徐宴芝并未动用灵力,不过是寻常的一巴掌,伤不到顾青峥,可方才他以为既然她在惊惧,最好任由她宣泄情绪,自己表现得平静一些更好,没想到却半点没有起到用处,甚至好像在火上浇油。
那这一巴掌是否应该躲开?
徐宴芝的动作再慢,也由不得顾青峥思索这样多。
在她结结实实地打在他脸上前,顾青峥微微偏了偏头,将她的手整个握在了手心中。
“我并不厉害,我也在担忧。
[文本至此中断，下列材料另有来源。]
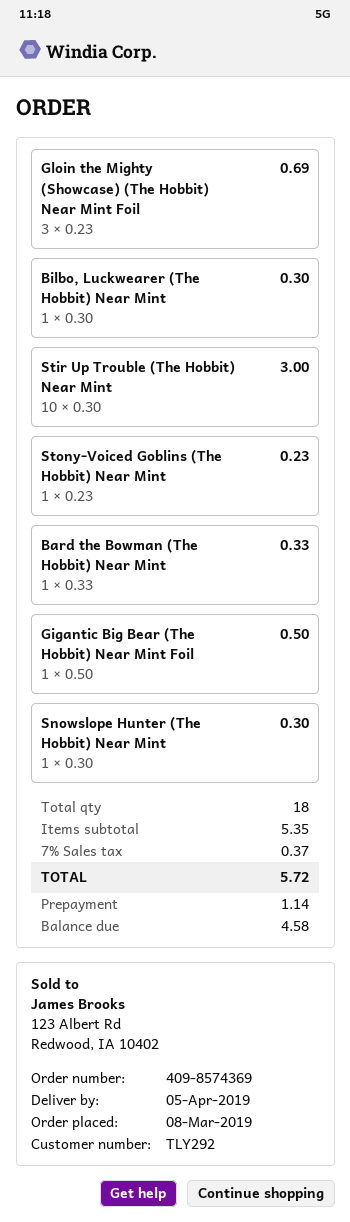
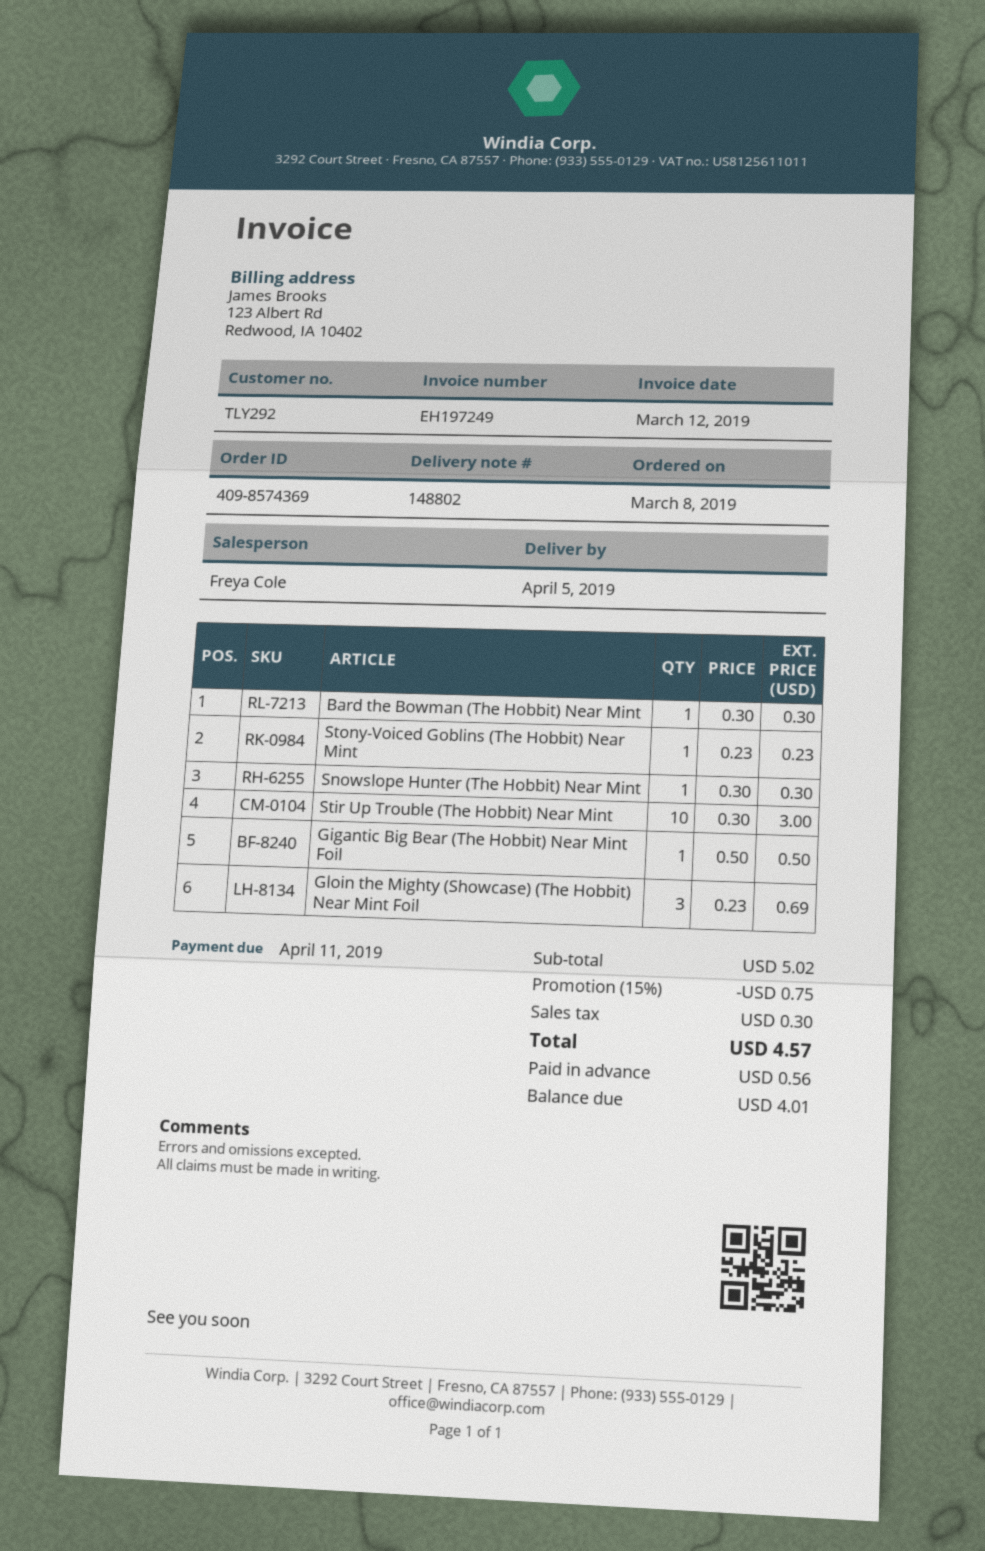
Bilbo, Luckwearer (The Hobbit) Near Mint: 1 x 0.30 = 0.30 -> none
Bard the Bowman (The Hobbit) Near Mint: 1 x 0.33 = 0.33 -> 1 x 0.30 = 0.30
subtotal: 5.35 -> 5.02
discount: none -> 15% = 0.75
tax: 0.37 -> 0.30
total: 5.72 -> 4.57
deposit: 1.14 -> 0.56
balance: 4.58 -> 4.01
”
他低头,吻在她的指尖上,一边细致地安抚她,一边用极温和的口气轻声道。
有更大的生死危机笼罩在他们头上,那些没有摆在明面上的较量便失去了意义。
在他的亲吻下,徐宴芝的身体不再那样紧绷。
可她仍然将嘴抿成了一条线,攥紧了没有被紧握地另一只手,她的情绪从不曾这般失控过,那些被压抑已久的黑暗爆发一般吞噬了她的理智。
徐宴芝也不知道为什么。
若是她并不认为自己成功了,并不认为自由即将在眼前了,哪怕当时宇文令全须全尾地回到了太阴峰上,她也不会这般痛苦焦躁。
顾青峥将她拦腰抱起,放在了榻上。
他俯身下来。
“不要,我没心情。”
徐宴芝坐直了身子,偏开脸,冷冰冰地推他。
她没有推动他。
顾青峥半跪在地上,撩起了她的裙摆,朝她勾了勾嘴角,柔声道:“我只是想让您放松一些。”
“啧。”
徐宴芝有些不耐烦,但到底没有再
抗拒。她分开了腿,将鞋袜踢开,赤脚踩在了顾青峥的背上。
在这样的情景下,她也不得不承认,顾青峥的确聪明好学,只要一点细微的声音变化,便能分辨该往如何努力。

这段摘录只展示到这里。